GFX Labs - Delegate Communication Thread

1 Poll Closing June 11, 2025

Season 8 and 9 Milestone and Metrics Council Selection
Summary: This poll asks OP holders if they support altering the selection process for Milestones and Metrics Council. The new selection process would become use of sortition (randomly choosing) amongst a pool of candidates that must meet one or more of the following criteria:

  1. Analytics Skills
  • Previous M&M Council service
  • Completed relevant analytical Foundation Mission
  1. Reputation in the Collective
  • Contributor above wannabe level
  • Held a governance role in Season 6 or 7
  1. Operational Security
  • Completed OpSec training by Opsek

Recommendation: Vote Against. As we extensively argued during the governance call where this idea was first introduced, sortition has few successful examples in history, and relies upon an unshakeable belief that the process will be fair and transparent.

Sortition was famously used in Ancient Greece and some of the Northern Italian city-states like Venice and Genoa as a way to combat corruption and nepotism. Notably, even processes with multiple rounds of sortition failed to prevent the sons of previous rules being elected based upon their bloodline and political connections.

Greek and Italian sortition, however, had a major advantage over Optimism: the sortition was simple and performed physically in public (e.g. drawing colored stones out of a jar). In an industry that says to verify everything, the Foundation has not presented a method of sortition that would be transparent to observers, and would effectively be the Foundation stating they performed the random selection in private and then reporting the results.

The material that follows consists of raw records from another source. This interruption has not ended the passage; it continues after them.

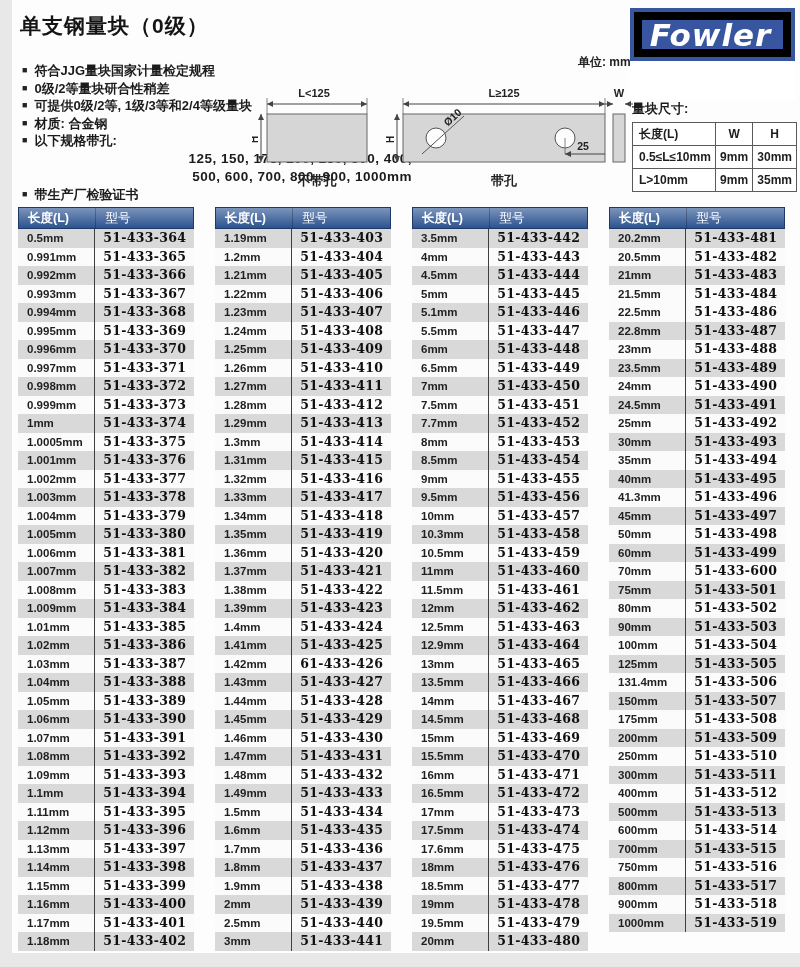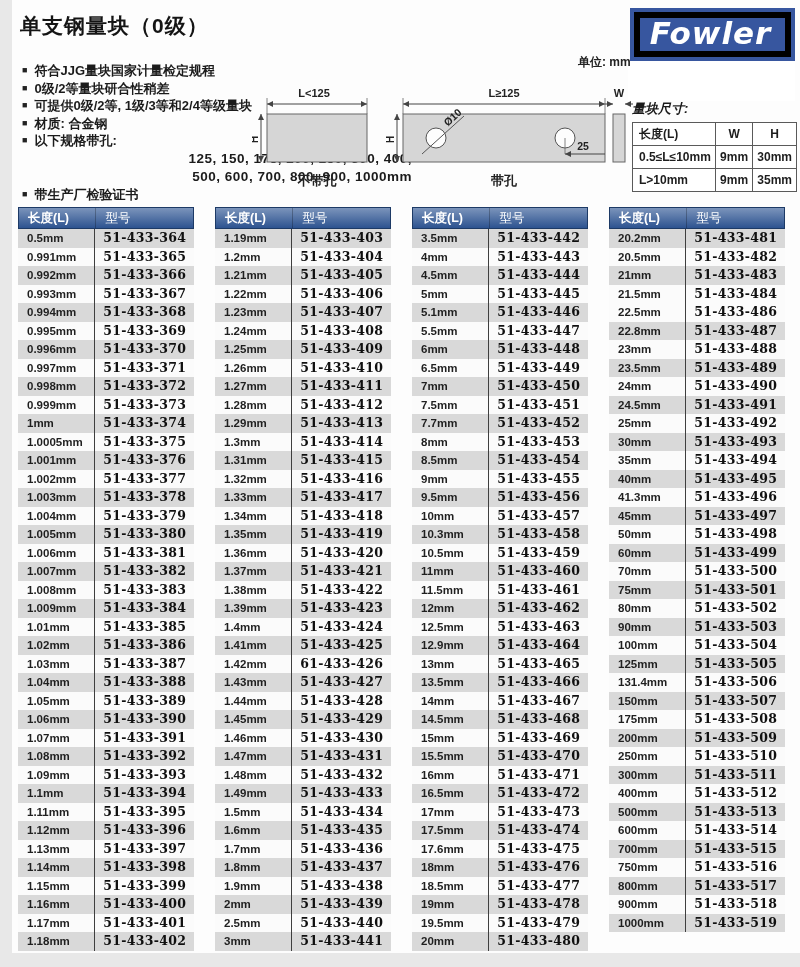--- a/index.html
+++ b/index.html
@@ -10,7 +10,7 @@
   .title { position:absolute; left:8px; top:12px; font-size:21px; font-weight:800; color:#141414; letter-spacing:1px; }
 
   .logo { position:absolute; left:618px; top:8px; width:165px; height:53px; background:#37569f; }
-  .logo-inner { position:absolute; inset:4px; border:6px solid #000000; display:flex; align-items:flex-end; justify-content:center; }
+  .logo-inner { position:absolute; inset:4px; border:8px solid #000000; display:flex; align-items:center; justify-content:center; }
   .logo-text { color:#fff; font-style:italic; font-weight:bold; font-size:31px; font-family:"DejaVu Sans",sans-serif; letter-spacing:1px; padding-right:4px; }
   .logo-underpanel { position:absolute; left:616px; top:61px; width:167px; height:40px; background:#ffffff; }
 

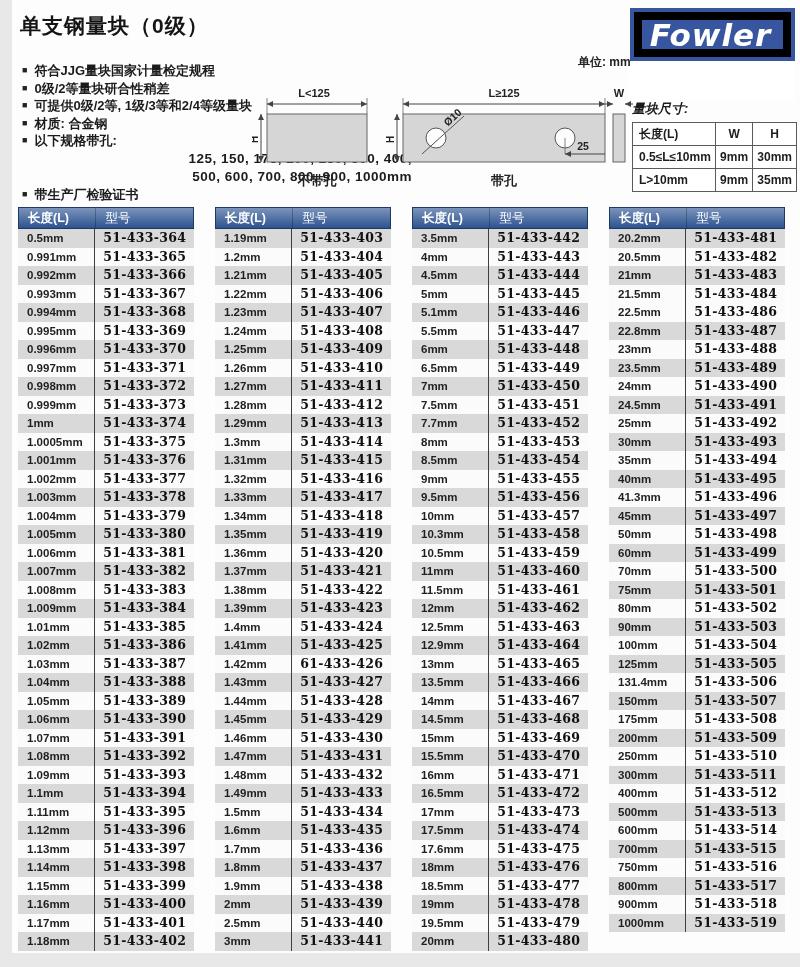--- a/index.html
+++ b/index.html
@@ -25,7 +25,7 @@
   .diagram-svg text { font-family:"Liberation Sans","DejaVu Sans",sans-serif; font-weight:700; fill:#222; }
 
   .sizes { position:absolute; left:620px; top:100px; width:165px; }
-  .sizes-title { font-size:13px; font-weight:700; color:#1b1b1b; margin-bottom:4px;font-style:italic; }
+  .sizes-title { font-size:13px; font-weight:700; color:#1b1b1b; margin-bottom:4px; }
   .sizes-table { border-collapse:collapse; width:165px; background:#fff; }
   .sizes-table td { border:1px solid #5a5a5a; font-size:12px; font-weight:700; color:#1d1d1d; height:23px; padding:0 4px; }
   .sizes-table td.c0 { width:82px; text-align:left; padding-left:6px; }

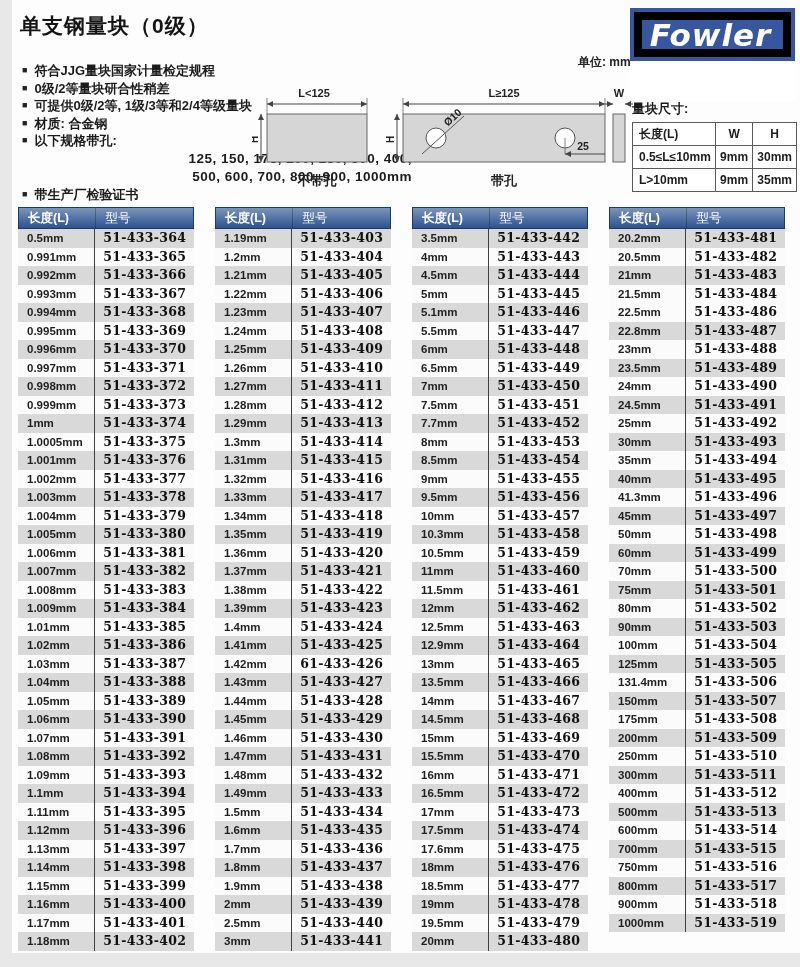--- a/index.html
+++ b/index.html
@@ -725,7 +725,7 @@
           </div>
           <div class="trow even">
             <span class="c-len">70mm</span>
-            <span class="c-model">51-433-500</span>
+            <span class="c-model">51-433-600</span>
           </div>
           <div class="trow odd">
             <span class="c-len">75mm</span>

Sortition, at its core, is about transparency and fairness. There is little reason, based on the information presented in the call and on the forum, that the sortition process for selecting this technocratic role would be transparent – and so it follows, also no guarantee of fairness.

Critically, sortition makes people unaccountable – there is no impact on chances of serving a new term unless a person is so negligent as to be disqualified in the next round – and also is blind to competence. The qualification criteria presented is generally just previous experience in governance, which is confusing because it locks in incumbents from a practical perspective – not a traditional goal of sortition, which is typically trying to remove them.

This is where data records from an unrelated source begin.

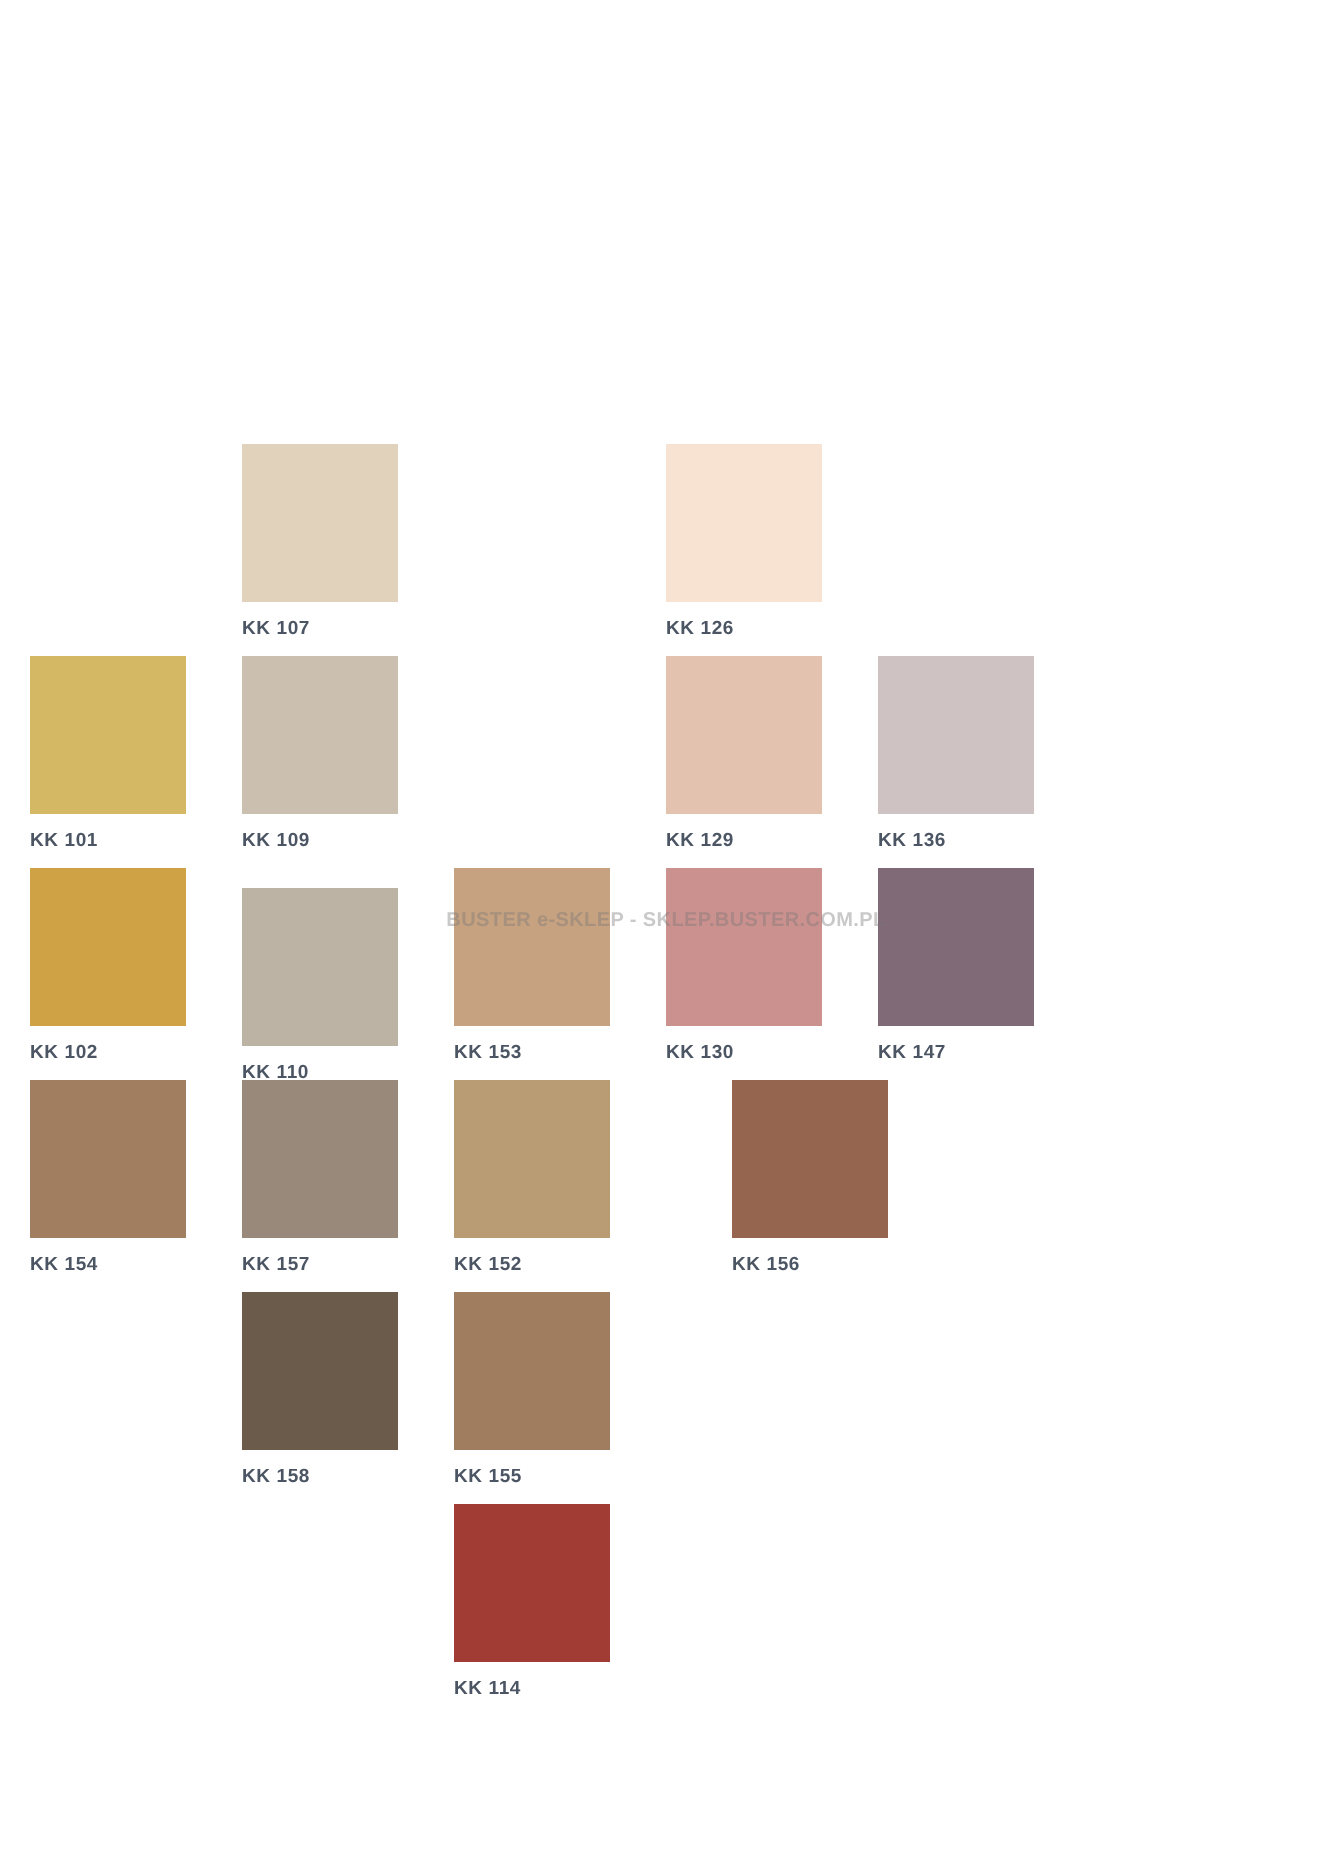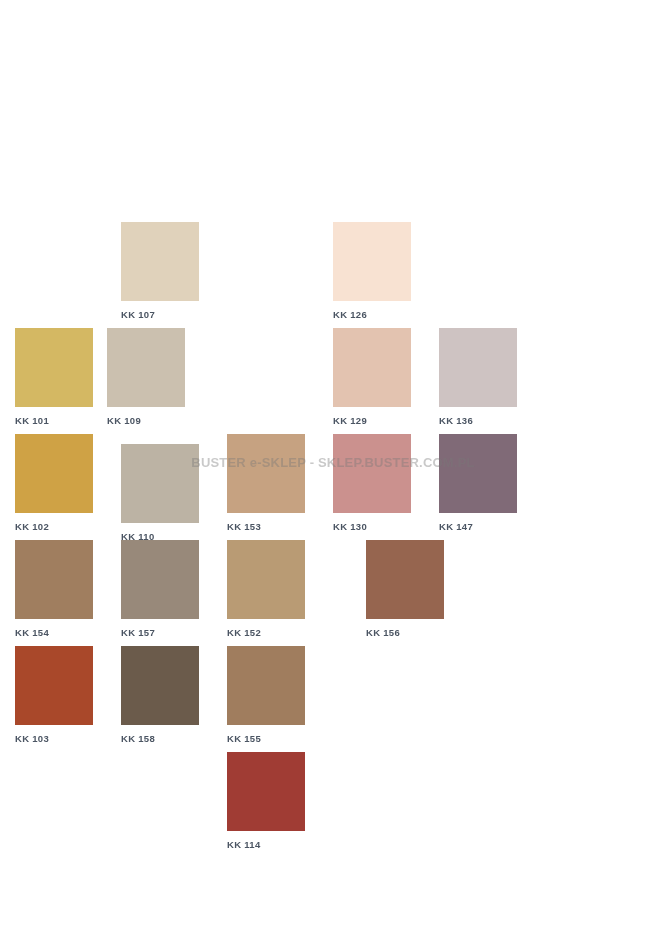--- a/index.html
+++ b/index.html
@@ -80,7 +80,7 @@
       <span class="swatch-chip" style="background: rgb(212, 184, 99); width: 78px; height: 79px;"></span>
       <span class="swatch-label">KK 101</span>
     </div>
-    <div class="swatch-cell" style="left: 107px; top: 328px;">
+    <div class="swatch-cell" style="left: 121px; top: 328px;">
       <span class="swatch-chip" style="background: rgb(203, 192, 175); width: 78px; height: 79px;"></span>
       <span class="swatch-label">KK 109</span>
     </div>

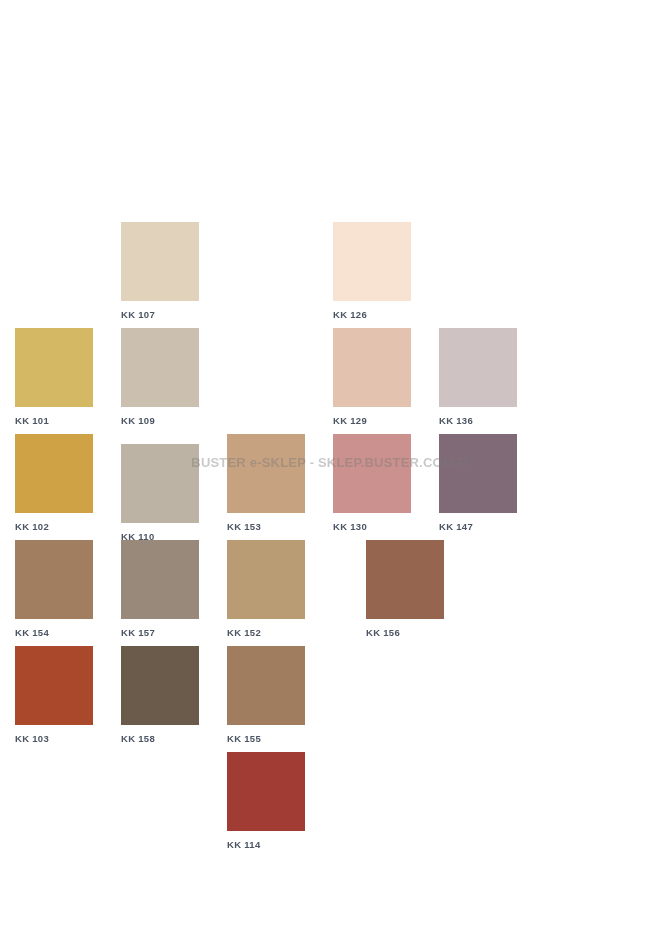--- a/index.html
+++ b/index.html
@@ -54,7 +54,7 @@
     width: 666px;
     text-align: center;
     font-family: "Liberation Sans", sans-serif;
-    font-size: 13px;
+    font-size: 10px;
     font-weight: bold;
     letter-spacing: 0.2px;
     color: rgba(120,120,120,0.40);

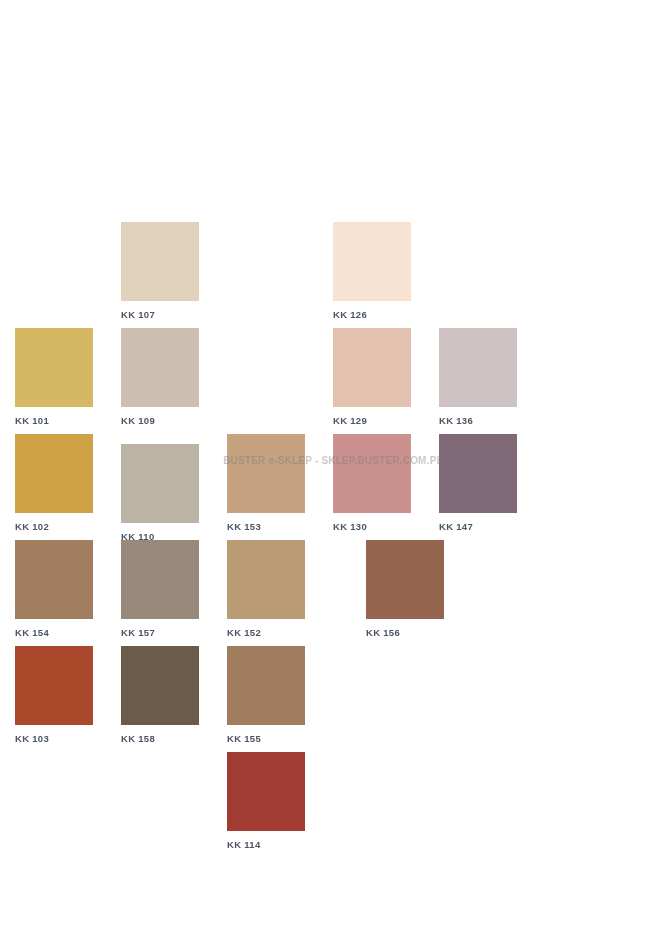--- a/index.html
+++ b/index.html
@@ -128,10 +128,6 @@
       <span class="swatch-chip" style="background: rgb(150, 101, 79); width: 78px; height: 79px;"></span>
       <span class="swatch-label">KK 156</span>
     </div>
-    <div class="swatch-cell" style="left: 15px; top: 646px;">
-      <span class="swatch-chip" style="background: rgb(169, 72, 42); width: 78px; height: 79px;"></span>
-      <span class="swatch-label">KK 103</span>
-    </div>
     <div class="swatch-cell" style="left: 121px; top: 646px;">
       <span class="swatch-chip" style="background: rgb(107, 91, 75); width: 78px; height: 79px;"></span>
       <span class="swatch-label">KK 158</span>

More broadly, this is part of a long history of experimentation with public choice in Optimism (futarchy, retro funding rounds, bicameralism). In general, these have all been interesting but ultimately wasteful (a large share of retro funding) or not impactful (bicameralism). At this point, we are requesting the Foundation pause conducting political and public choice experiments, so that resources can be focused on value-additive contributions to Optimism and the Superchain.

These are all generally points we raised on the governance call, and have not seen a response that satisfies our questions and criticisms of using random selection to fill a technocratic role.